住宅は照明で様々な演出をすることができますが、新築住宅ではオプションなどで追加しない限り当初より照明設備が設置されているため、購入時には天井に取り付けるシーリングやスタンド程度だけ購入することになります。一方中古住宅ならリフォームを行うことにより照明はどのようにも設置できホテルライクな空間づくりが可能となります。

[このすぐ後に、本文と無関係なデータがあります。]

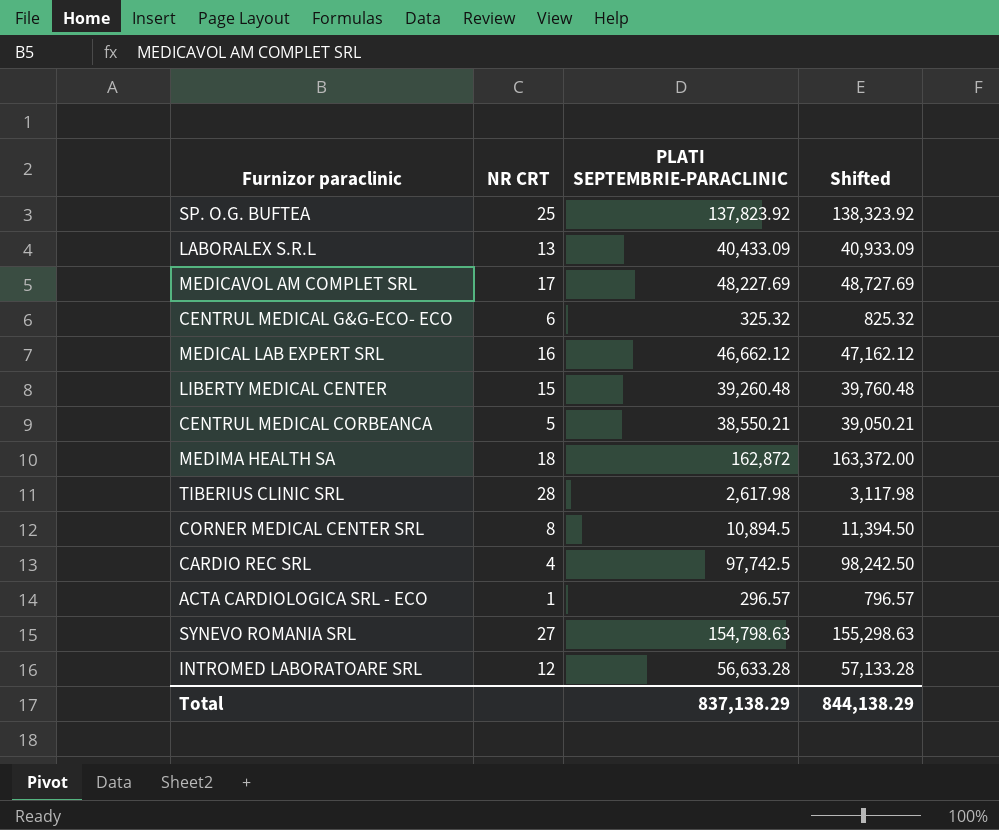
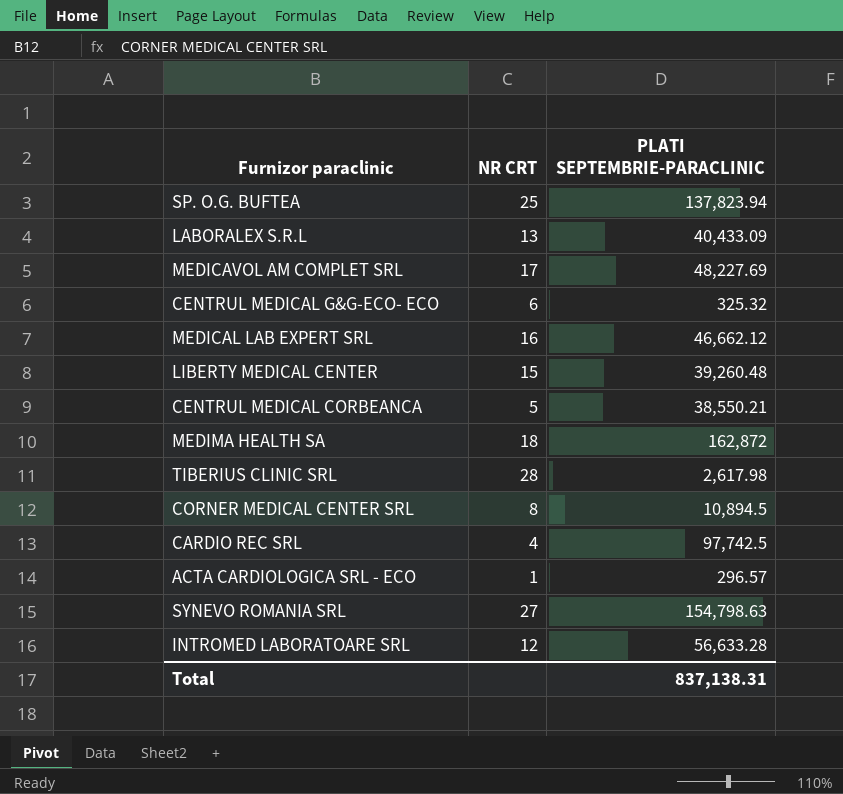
column Shifted | formula: [PLATI SEPTEMBRIE-PARACLINIC] + 500 -> none
SP. O.G. BUFTEA | PLATI SEPTEMBRIE-PARACLINIC: 137,823.92 -> 137,823.94
Total | PLATI SEPTEMBRIE-PARACLINIC: 837,138.29 -> 837,138.31

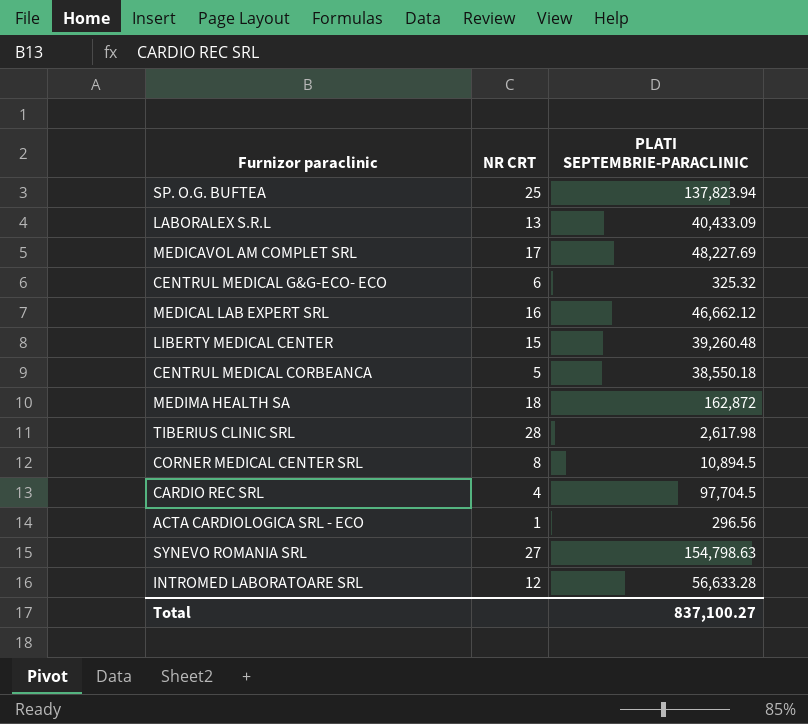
CENTRUL MEDICAL CORBEANCA | PLATI SEPTEMBRIE-PARACLINIC: 38,550.21 -> 38,550.18
CARDIO REC SRL | PLATI SEPTEMBRIE-PARACLINIC: 97,742.5 -> 97,704.5
ACTA CARDIOLOGICA SRL - ECO | PLATI SEPTEMBRIE-PARACLINIC: 296.57 -> 296.56
Total | PLATI SEPTEMBRIE-PARACLINIC: 837,138.31 -> 837,100.27

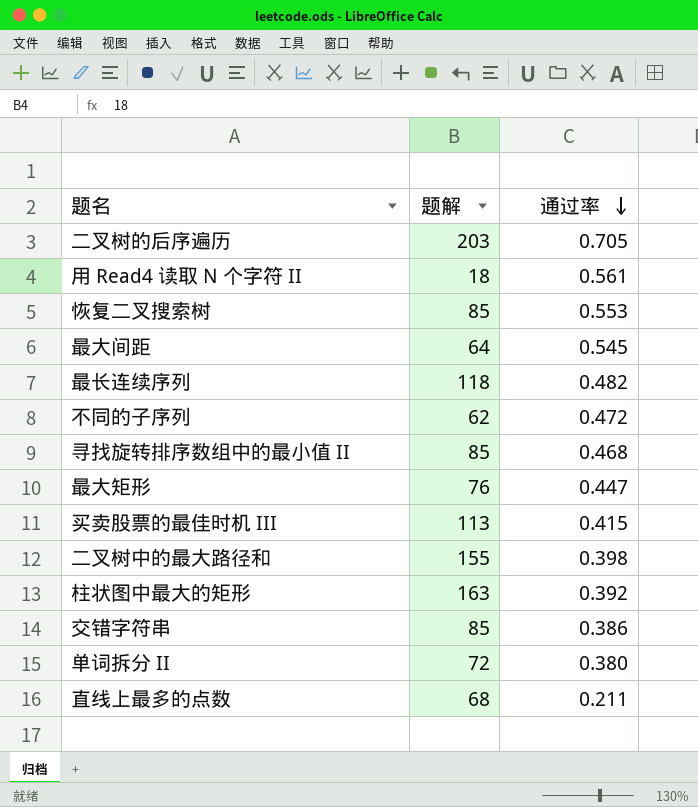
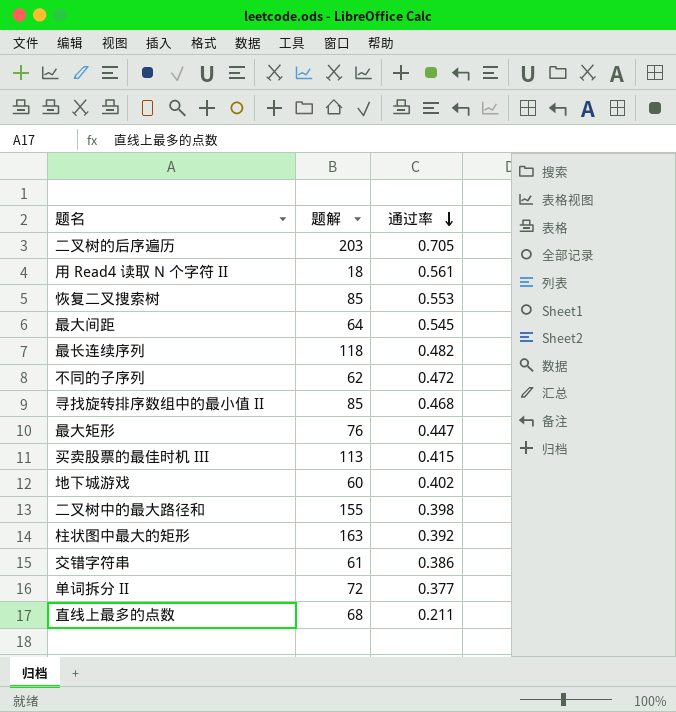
row 地下城游戏: none -> 60 | 0.402
交错字符串 | 题解: 85 -> 61
单词拆分 II | 通过率: 0.380 -> 0.377

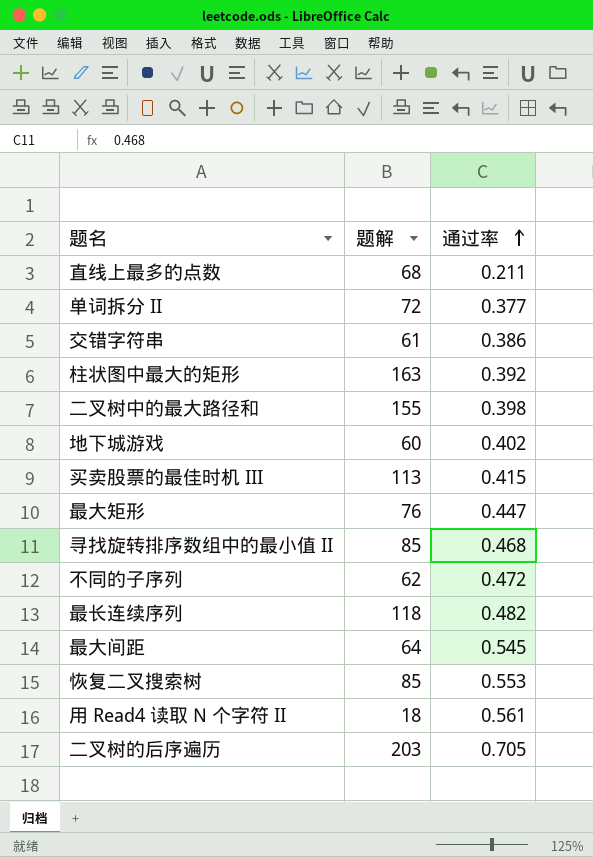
row order: 通过率 descending -> 通过率 ascending

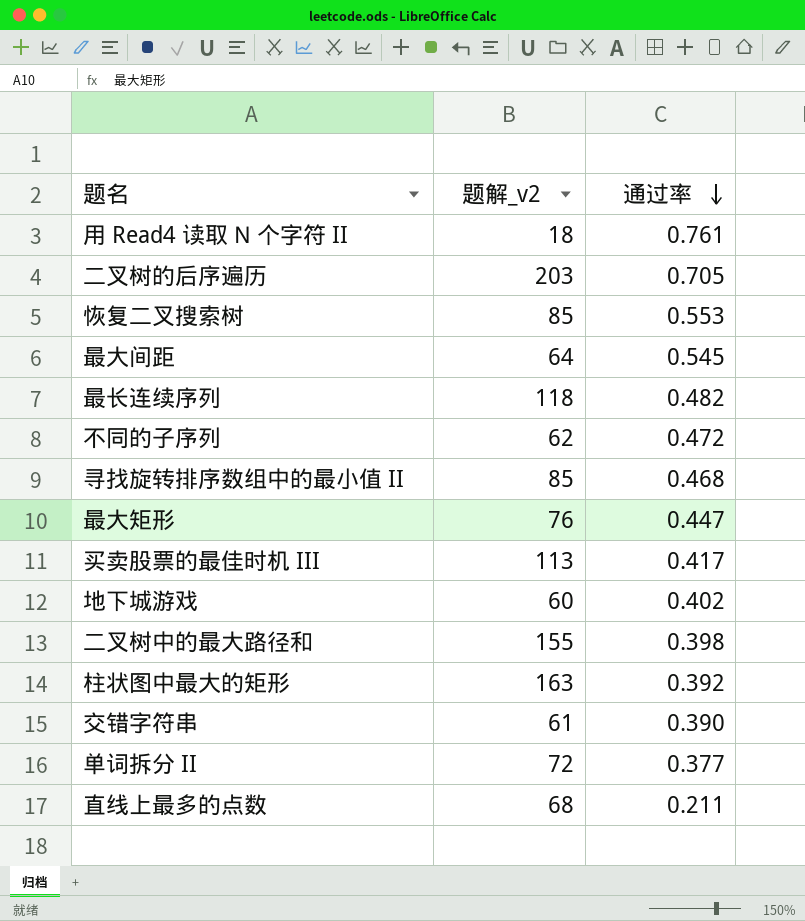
row order: 通过率 ascending -> 通过率 descending
column name: 题解 -> 题解_v2
用 Read4 读取 N 个字符 II | 通过率: 0.561 -> 0.761
买卖股票的最佳时机 III | 通过率: 0.415 -> 0.417
交错字符串 | 通过率: 0.386 -> 0.390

ホテルのような空間とはどのようなものかと言えば、全体が明るくなるような全般照明でなく局部照明と言われる間接照明などを取り入れた空間づくりのことです。日本では戦後の貧しさから、明るい方が生活は豊かだという価値観が生まれ、部屋全体を明るくする全般照明が一般的でした。しかし、海外ドラマやホテルをみれば全般照明は少なく、照明をデザインする場合の基本は「暗さをデザインする」とも言われます。暗いところがあるから明るいところが引き立つのです。必要なところだけ明るければ不必要なところは暗くとも省エネにつながるため経済合理性にも適しています。

照明で注意したいことは、光があれば明るいわけではないということです。宇宙空間では太陽光が十分に降り注いでいますが真っ暗です。光がモノに当たることにより光を認識して明るく感じるのです。同様に天井に照明がついているだけでは明るいとはいえません。照明器具から発せられた光が壁や床に当たり明るく見えるのです。ランプそのものを隠し、壁や天井に光を当てて照明する方法が間接照明と言い、全体的に柔らかで落ち着いた印象を与えることができ、目にも優しくリラックス効果があると言われています。その柔らかい反射光で周りや部分を照らすことで明るさの濃淡を作り、全体に立体感を生み出す効果もあり、ひとつの照明で部屋全体を一度に照らす直接照明とは違い、さまざまな空間演出ができます。間接照明は建築化照明とも言われ大きく2種類に分けられます。
 

(1)コーブ照明
 
  折り上げ天井の隅や壁に光源を隠して、天井面を明るくする方法。
   天井があまり高くない広い空間に有効。

(2)コーニス照明
   
天井と壁が接するところに、遮光板などで光源を隠し、
     壁やカーテンなどを照明する方法
 (ランプが視野に入らないよう、遮光角が45度以下であることが望ましいです)
 

コープ照明・コーニス照明
コープ照明の実例

コープ照明の実例

まとめ

以上の3点は、人が健康に暮らすために基本的なことですが、暮らし始めてからの工事は大変なことばかりです。

特にマンションにおいては、専有部(個人が工事をしてよい個所)、共用部(コンクリートなどの構造体や開口部など、個人が工事をしては駄目な個所)といった区分けがされており、後からではどうにもできないこともあります。まずは、住空間で最も重要な3つの要素を理解して住宅選びを行い、問題があればリフォームで解決出来るのかを仲介業者や元所有者、管理組合などに確認をとってから購入することをお薦めします。